What is required:
Your task is to repeat the entries word for word while leaving out the pictures.
** Opening Excerpted data block **
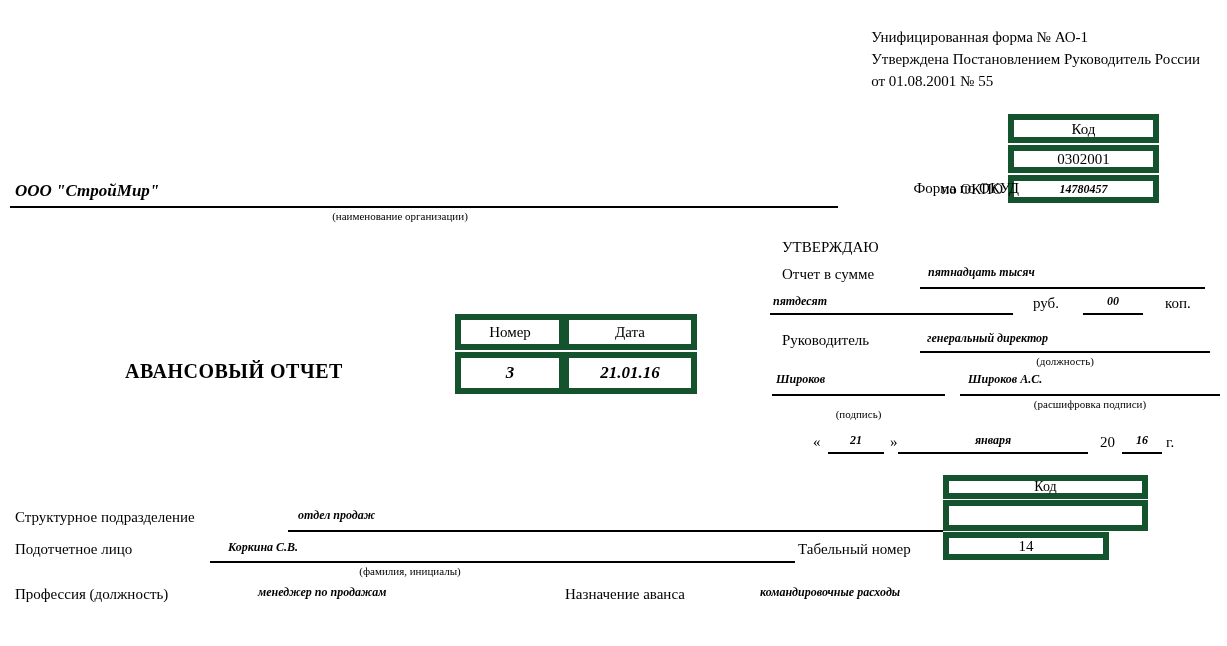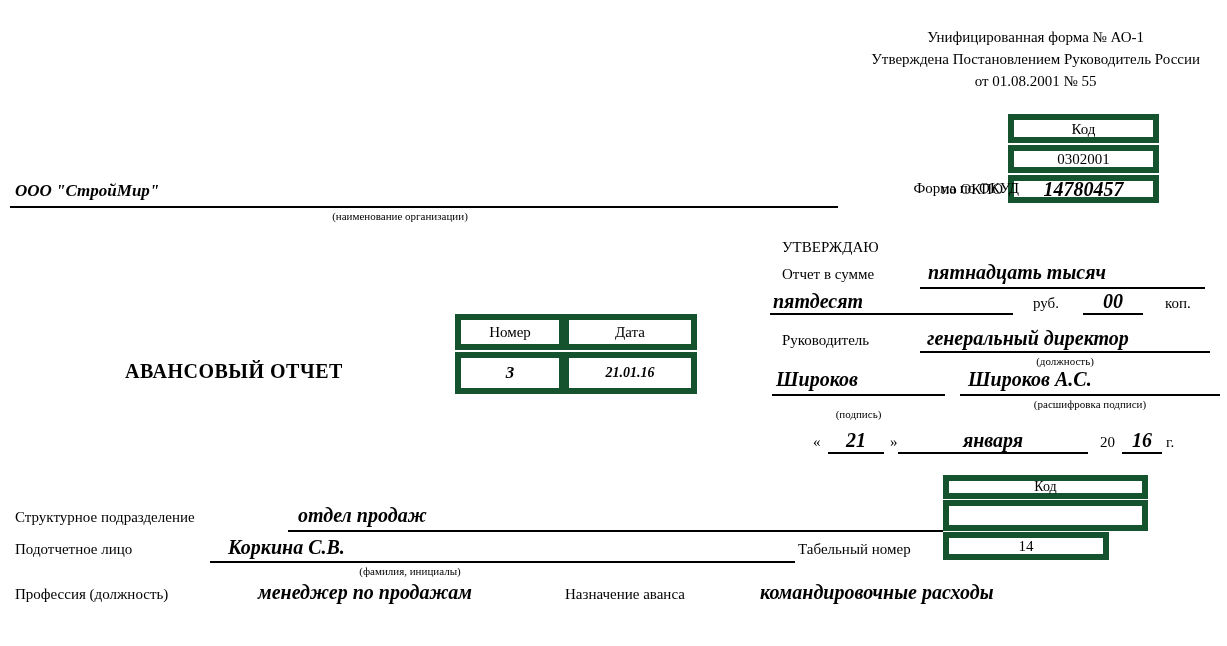--- a/index.html
+++ b/index.html
@@ -16,7 +16,7 @@
   .small{font-size:11px;line-height:13px;}
   .fill{font-weight:bold;font-style:italic;font-size:20px;line-height:20px;}
   .rule{position:absolute;background:#000;height:2px;}
-  .right{text-align:center;}
+  .right{text-align:left;}
   .center{text-align:center;}
   .title{font-size:20px;font-weight:bold;letter-spacing:0.5px;}
   .orgname{font-size:17px;font-weight:bold;font-style:italic;}

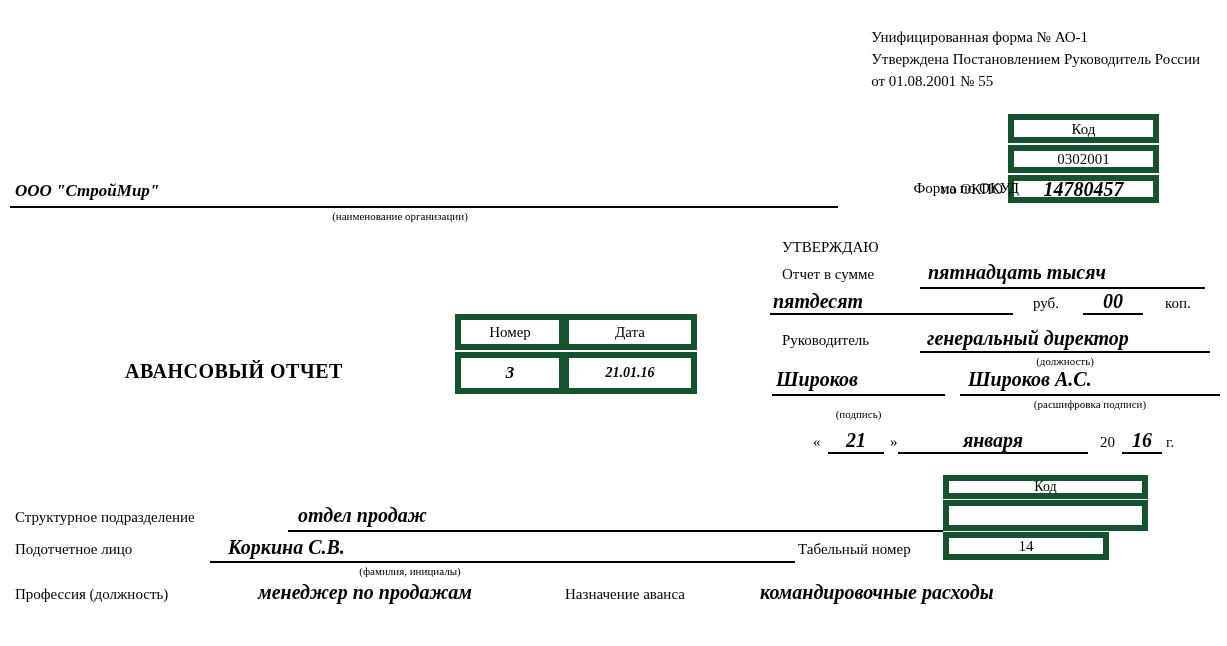--- a/index.html
+++ b/index.html
@@ -14,7 +14,7 @@
   .abs{position:absolute;white-space:nowrap;}
   .t15{font-size:15px;line-height:20px;}
   .small{font-size:11px;line-height:13px;}
-  .fill{font-weight:bold;font-style:italic;font-size:20px;line-height:20px;}
+  .fill{font-weight:bold;font-style:italic;font-size:12px;line-height:20px;}
   .rule{position:absolute;background:#000;height:2px;}
   .right{text-align:left;}
   .center{text-align:center;}

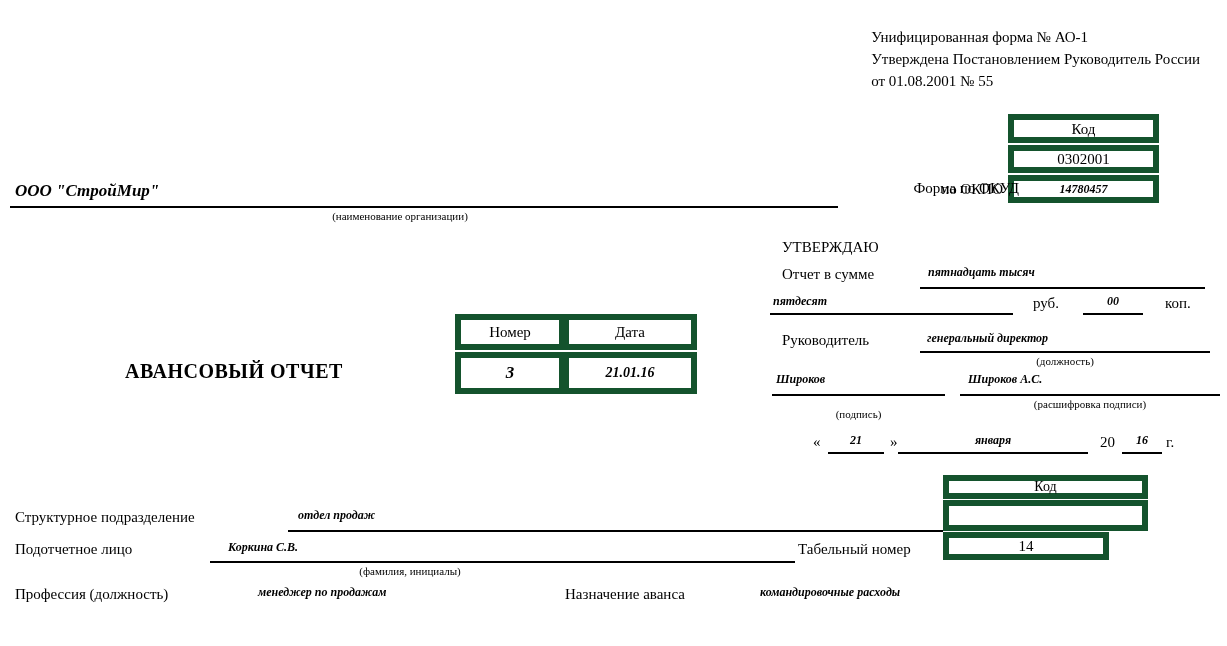--- a/index.html
+++ b/index.html
@@ -106,7 +106,7 @@
     <span class="fill" style="font-size:17px;">3</span>
   </div>
   <div class="cellbox" style="left:563px;top:352px;width:134px;height:42px;">
-    <span class="fill" style="font-size:14px;">21.01.16</span>
+    <span class="fill" style="font-size:17px;">21.01.16</span>
   </div>
 
   <div class="cellbox" style="left:943px;top:475px;width:205px;height:24px;">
** Closing Excerpted data block **
Exercise response:
--- a/index.html
+++ b/index.html
@@ -16,7 +16,7 @@
   .small{font-size:11px;line-height:13px;}
   .fill{font-weight:bold;font-style:italic;font-size:20px;line-height:20px;}
   .rule{position:absolute;background:#000;height:2px;}
-  .right{text-align:center;}
+  .right{text-align:left;}
   .center{text-align:center;}
   .title{font-size:20px;font-weight:bold;letter-spacing:0.5px;}
   .orgname{font-size:17px;font-weight:bold;font-style:italic;}

--- a/index.html
+++ b/index.html
@@ -14,7 +14,7 @@
   .abs{position:absolute;white-space:nowrap;}
   .t15{font-size:15px;line-height:20px;}
   .small{font-size:11px;line-height:13px;}
-  .fill{font-weight:bold;font-style:italic;font-size:20px;line-height:20px;}
+  .fill{font-weight:bold;font-style:italic;font-size:12px;line-height:20px;}
   .rule{position:absolute;background:#000;height:2px;}
   .right{text-align:left;}
   .center{text-align:center;}

--- a/index.html
+++ b/index.html
@@ -106,7 +106,7 @@
     <span class="fill" style="font-size:17px;">3</span>
   </div>
   <div class="cellbox" style="left:563px;top:352px;width:134px;height:42px;">
-    <span class="fill" style="font-size:14px;">21.01.16</span>
+    <span class="fill" style="font-size:17px;">21.01.16</span>
   </div>
 
   <div class="cellbox" style="left:943px;top:475px;width:205px;height:24px;">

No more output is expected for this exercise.